Theranostic radionuclides that emit Auger electrons (AE) can generate highly localised DNA damage and the accompanying gamma ray emission can be used for single-photon emission computed tomography (SPECT) imaging. Mismatched DNA base pairs (mismatches) are DNA lesions that are abundant in cells deficient in MMR (mismatch mediated repair) proteins. This form of genetic instability is prevalent in the MMR-deficient subset of colorectal cancers and is a potential target for AE radiotherapeutics. Herein we report the synthesis of a mismatch DNA binding bis-ruthenium(ii) dipyridophenazine (dppz) complex that can be radiolabelled with the Auger electron emitting radionuclide indium-111 ((111)In).
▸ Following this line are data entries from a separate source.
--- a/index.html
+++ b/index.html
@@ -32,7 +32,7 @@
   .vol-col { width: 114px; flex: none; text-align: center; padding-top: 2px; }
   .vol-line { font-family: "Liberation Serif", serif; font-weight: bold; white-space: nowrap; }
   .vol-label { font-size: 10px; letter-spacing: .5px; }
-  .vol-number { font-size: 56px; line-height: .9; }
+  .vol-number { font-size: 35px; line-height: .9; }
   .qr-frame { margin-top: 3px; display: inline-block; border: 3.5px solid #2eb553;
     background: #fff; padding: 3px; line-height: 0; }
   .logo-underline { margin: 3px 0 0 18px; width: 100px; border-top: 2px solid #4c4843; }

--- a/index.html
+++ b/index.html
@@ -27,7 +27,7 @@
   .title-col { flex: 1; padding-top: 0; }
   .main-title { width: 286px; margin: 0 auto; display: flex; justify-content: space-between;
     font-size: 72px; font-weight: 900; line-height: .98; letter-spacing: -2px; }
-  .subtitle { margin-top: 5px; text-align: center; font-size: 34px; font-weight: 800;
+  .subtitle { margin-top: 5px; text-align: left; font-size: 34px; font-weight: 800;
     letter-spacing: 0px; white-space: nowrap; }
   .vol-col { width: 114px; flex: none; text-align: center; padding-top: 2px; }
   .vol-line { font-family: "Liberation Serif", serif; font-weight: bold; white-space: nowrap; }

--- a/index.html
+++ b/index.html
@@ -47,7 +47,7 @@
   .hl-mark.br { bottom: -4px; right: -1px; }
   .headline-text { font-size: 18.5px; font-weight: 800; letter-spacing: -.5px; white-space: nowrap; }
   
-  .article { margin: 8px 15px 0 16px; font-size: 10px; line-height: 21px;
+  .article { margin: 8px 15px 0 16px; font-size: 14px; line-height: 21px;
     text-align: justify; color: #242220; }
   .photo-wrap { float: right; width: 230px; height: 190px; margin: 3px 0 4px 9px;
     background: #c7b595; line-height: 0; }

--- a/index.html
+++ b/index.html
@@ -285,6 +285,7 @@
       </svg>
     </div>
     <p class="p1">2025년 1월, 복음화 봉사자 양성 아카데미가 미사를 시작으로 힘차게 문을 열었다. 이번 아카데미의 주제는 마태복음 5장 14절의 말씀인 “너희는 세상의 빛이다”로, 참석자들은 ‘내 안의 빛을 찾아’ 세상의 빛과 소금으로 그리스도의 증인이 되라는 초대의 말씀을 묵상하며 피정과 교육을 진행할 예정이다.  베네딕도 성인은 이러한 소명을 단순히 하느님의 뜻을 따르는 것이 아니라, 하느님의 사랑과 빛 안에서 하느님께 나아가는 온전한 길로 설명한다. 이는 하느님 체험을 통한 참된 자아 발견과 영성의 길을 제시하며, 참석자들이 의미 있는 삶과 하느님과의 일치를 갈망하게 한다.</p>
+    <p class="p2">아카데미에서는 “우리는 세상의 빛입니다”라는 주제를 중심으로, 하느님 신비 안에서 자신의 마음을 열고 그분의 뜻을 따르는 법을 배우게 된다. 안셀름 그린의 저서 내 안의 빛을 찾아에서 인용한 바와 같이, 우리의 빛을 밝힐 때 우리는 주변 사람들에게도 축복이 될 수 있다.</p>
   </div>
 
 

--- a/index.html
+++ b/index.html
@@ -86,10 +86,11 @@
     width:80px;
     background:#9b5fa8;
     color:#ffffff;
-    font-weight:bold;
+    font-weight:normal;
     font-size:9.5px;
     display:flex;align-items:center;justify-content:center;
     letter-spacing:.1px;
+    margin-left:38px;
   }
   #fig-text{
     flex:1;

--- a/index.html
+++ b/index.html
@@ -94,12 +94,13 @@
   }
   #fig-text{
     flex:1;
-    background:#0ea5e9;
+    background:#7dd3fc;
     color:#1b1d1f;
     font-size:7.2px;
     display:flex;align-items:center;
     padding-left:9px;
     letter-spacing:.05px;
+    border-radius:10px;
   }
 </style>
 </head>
Greater stabilisation accompanied by enhanced MLCT (metal to ligand charge-transfer) luminescence of both the bis-Ru(dppz) chelator and non-radioactive indium-loaded complex was observed in the presence of a TT mismatch-containing duplex compared to matched DNA. The radioactive construct [(111)In]In-bisRu(dppz) ([(111)In][In-2](4+)) targets cell nuclei and is radiotoxic towards MMR-deficient human colorectal cancer cells showing substantially less detrimental effects in a paired cell line with restored MMR function. Additional cell line studies revealed that [(111)In][In-2](4+) is preferentially radiotoxic towards MMR-deficient colorectal cancer cells accompanied by increased DNA damage due to (111)In decay. The biodistribution of [(111)In][In-2](4+) in live mice was demonstrated using SPECT. These results illustrate how a Ru(ii) polypyridyl complex can incorporate mismatch DNA binding and radiometal chelation in a single molecule, generating a DNA-targeting AE radiopharmaceutical that displays selective radiotoxicity towards MMR-deficient cancer cells and is compatible with whole organism SPECT imaging.